Monsignor Joseph Huebsch is pictured offering Mass for the residents and staff of St. Gerard’s Community of Care in Hankinson. He has been voted the 2015 North Dakota Long Term Care Association’s Adult Volunteer of the Year. (Submitted by Sister Mary Louise Jundt, OSF)

he North Dakota Long Term Care Association (NDLTCA) in Bismarck selected Monsignor Joseph Huebsch, chaplain of St. Gerard’s Community of Care as the 2015 NDLTCA Adult Volunteer of the Year from among nominations sent to them from long-term care facilities across the state. Monsignor Huebsch, 97, has been chaplain of St.
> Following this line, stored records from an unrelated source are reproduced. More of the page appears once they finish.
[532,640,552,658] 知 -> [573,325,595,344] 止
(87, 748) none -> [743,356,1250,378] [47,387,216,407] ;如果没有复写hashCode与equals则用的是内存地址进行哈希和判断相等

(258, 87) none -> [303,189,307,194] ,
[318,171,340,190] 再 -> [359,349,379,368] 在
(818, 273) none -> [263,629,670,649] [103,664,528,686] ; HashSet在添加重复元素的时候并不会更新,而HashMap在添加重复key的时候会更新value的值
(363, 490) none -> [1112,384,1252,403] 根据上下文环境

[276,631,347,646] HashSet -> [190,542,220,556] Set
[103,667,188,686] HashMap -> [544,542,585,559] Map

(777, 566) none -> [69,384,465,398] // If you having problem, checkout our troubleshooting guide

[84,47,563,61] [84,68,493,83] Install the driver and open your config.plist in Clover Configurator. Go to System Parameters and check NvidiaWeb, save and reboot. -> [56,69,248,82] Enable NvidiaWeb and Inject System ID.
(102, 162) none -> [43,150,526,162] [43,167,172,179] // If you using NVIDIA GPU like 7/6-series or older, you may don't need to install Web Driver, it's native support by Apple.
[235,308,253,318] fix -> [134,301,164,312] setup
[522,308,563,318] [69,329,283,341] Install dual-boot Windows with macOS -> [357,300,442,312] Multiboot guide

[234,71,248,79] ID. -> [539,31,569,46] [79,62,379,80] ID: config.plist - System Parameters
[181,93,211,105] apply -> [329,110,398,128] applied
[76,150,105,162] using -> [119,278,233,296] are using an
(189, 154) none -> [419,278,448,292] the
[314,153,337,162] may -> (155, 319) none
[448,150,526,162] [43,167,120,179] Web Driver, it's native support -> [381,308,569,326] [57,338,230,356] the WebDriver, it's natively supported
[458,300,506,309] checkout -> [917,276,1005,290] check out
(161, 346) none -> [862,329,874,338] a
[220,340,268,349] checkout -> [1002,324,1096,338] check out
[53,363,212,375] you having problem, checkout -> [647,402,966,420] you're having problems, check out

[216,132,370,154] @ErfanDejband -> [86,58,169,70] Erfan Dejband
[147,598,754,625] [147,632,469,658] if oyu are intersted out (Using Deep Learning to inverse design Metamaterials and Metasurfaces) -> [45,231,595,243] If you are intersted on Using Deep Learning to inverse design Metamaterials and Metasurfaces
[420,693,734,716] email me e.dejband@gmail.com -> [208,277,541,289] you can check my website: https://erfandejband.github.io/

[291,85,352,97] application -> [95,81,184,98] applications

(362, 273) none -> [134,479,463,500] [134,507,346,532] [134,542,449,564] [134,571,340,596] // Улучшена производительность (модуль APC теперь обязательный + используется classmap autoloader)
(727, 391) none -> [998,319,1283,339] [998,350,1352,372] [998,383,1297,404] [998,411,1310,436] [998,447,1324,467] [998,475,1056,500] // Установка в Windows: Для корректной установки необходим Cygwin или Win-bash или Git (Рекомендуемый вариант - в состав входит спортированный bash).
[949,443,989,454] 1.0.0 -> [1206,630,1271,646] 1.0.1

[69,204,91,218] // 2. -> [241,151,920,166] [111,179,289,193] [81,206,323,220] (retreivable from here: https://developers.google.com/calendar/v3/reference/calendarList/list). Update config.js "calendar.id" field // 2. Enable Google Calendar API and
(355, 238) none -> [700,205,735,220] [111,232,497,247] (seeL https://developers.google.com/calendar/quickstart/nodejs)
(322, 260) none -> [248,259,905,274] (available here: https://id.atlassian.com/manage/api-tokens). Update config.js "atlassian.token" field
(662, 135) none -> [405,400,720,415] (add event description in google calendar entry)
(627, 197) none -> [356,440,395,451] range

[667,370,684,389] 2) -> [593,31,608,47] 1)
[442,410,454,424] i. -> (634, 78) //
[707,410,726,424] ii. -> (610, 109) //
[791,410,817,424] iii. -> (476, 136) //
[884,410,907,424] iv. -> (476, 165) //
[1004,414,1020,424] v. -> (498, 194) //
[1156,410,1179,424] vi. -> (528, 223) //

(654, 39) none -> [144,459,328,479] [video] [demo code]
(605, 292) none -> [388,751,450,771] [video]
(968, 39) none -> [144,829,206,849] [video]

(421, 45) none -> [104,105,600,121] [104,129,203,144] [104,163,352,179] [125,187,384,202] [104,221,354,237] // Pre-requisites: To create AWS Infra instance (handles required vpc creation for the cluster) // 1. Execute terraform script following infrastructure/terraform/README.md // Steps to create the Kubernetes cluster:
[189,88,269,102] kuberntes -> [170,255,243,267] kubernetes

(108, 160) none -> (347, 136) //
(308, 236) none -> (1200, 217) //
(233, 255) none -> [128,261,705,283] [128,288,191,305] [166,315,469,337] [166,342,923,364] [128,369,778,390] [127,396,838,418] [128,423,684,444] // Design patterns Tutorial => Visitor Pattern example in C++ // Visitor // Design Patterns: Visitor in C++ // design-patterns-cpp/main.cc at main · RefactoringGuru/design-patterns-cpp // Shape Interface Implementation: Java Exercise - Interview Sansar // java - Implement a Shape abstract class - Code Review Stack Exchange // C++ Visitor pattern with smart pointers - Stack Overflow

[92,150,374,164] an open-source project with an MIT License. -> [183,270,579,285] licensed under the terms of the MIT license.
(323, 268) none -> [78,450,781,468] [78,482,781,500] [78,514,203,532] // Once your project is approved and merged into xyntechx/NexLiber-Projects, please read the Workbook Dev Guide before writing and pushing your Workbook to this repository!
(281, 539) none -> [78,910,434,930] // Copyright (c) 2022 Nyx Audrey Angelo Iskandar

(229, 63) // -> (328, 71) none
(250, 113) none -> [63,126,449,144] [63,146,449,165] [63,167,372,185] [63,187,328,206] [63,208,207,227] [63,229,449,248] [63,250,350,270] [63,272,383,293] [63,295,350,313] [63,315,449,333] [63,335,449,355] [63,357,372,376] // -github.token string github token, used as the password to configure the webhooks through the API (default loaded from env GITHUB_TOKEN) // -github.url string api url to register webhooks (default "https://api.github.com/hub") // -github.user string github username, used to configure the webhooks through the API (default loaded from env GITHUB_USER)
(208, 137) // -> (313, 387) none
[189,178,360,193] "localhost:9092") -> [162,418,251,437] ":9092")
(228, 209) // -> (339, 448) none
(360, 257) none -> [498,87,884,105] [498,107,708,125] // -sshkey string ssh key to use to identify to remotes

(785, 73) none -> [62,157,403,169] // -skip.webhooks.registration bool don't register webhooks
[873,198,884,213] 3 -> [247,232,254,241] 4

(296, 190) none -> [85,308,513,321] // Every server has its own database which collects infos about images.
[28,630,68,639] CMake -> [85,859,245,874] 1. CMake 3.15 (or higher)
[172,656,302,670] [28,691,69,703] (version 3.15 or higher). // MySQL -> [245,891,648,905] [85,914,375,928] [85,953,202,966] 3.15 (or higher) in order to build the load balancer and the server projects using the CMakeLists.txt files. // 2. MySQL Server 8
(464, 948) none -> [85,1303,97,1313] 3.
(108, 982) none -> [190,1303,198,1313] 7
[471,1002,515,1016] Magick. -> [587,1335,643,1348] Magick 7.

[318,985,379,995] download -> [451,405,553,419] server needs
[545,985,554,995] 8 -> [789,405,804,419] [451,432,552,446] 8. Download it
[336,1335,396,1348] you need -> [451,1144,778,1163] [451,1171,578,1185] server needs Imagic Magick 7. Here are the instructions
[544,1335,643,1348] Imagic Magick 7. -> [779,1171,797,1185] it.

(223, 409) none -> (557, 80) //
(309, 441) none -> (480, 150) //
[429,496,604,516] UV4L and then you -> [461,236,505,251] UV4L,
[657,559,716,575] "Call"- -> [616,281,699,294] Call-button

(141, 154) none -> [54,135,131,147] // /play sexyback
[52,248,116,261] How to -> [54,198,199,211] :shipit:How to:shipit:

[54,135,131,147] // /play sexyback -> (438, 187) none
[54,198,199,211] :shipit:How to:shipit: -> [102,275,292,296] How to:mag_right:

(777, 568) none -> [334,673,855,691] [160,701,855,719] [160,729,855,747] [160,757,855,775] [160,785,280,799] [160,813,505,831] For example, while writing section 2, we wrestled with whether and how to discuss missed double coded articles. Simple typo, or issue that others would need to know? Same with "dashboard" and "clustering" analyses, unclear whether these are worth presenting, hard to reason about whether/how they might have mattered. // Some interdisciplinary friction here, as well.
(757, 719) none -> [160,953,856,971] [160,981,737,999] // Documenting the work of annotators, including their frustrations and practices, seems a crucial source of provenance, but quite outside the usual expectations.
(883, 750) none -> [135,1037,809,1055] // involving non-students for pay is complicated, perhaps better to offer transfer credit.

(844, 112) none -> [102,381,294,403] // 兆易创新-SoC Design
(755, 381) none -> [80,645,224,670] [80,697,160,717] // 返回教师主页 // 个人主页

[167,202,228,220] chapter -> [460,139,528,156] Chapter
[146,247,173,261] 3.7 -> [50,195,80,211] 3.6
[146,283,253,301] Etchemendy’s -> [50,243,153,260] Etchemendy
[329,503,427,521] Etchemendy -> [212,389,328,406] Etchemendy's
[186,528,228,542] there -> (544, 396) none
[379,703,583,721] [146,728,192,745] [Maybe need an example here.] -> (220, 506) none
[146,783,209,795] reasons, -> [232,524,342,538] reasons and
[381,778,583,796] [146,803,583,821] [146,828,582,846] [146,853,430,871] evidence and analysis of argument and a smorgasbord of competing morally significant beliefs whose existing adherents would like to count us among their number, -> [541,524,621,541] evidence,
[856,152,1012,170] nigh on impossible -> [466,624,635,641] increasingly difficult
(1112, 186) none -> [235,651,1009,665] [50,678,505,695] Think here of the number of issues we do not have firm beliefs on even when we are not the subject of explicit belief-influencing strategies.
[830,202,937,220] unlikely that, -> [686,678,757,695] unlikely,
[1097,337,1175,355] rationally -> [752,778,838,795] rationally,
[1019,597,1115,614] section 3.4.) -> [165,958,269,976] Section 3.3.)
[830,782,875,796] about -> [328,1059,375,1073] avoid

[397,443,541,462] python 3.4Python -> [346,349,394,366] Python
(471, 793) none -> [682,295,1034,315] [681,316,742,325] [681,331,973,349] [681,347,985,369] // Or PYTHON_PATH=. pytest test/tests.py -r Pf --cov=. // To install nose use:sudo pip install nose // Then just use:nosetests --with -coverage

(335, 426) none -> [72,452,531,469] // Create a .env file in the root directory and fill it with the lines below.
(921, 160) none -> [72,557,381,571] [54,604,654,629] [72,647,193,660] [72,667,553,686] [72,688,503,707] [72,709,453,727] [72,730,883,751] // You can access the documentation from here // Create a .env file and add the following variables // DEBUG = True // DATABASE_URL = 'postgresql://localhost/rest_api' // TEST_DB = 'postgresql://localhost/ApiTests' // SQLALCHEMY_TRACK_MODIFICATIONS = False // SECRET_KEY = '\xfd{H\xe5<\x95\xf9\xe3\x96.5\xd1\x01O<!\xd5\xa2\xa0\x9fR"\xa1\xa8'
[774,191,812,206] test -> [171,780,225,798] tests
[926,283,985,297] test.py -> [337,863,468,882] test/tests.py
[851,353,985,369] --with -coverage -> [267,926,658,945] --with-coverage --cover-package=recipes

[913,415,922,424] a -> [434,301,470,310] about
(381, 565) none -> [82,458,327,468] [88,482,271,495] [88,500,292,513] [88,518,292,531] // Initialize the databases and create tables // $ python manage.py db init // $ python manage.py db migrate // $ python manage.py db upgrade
Gerard’s for the past 12 years, but his association with St. Gerard’s goes all the way back to its beginning in 1952. He was serving as the associate pastor of St. Philip’s parish in Hankinson under Monsignor Gerard Bierens, for whom the facility was named. Over the 65 years of his priesthood, Monsignor Huebsch has become a welcome friend to many in Hankinson. He is always ready with an encouraging word, a blessing for the day, a helping hand or an offer to take residents out for a ride around town or to check the fields. And, Monsignor Huebsch brings Christ to all at daily Mass and cheerful acts of charity. He makes himself available to residents, staff and guests. On April 29, Monsignor Huebsch and his family members from Bird Island, Minn., traveled to Bismarck to attend the NDLTCA banquet and award ceremony.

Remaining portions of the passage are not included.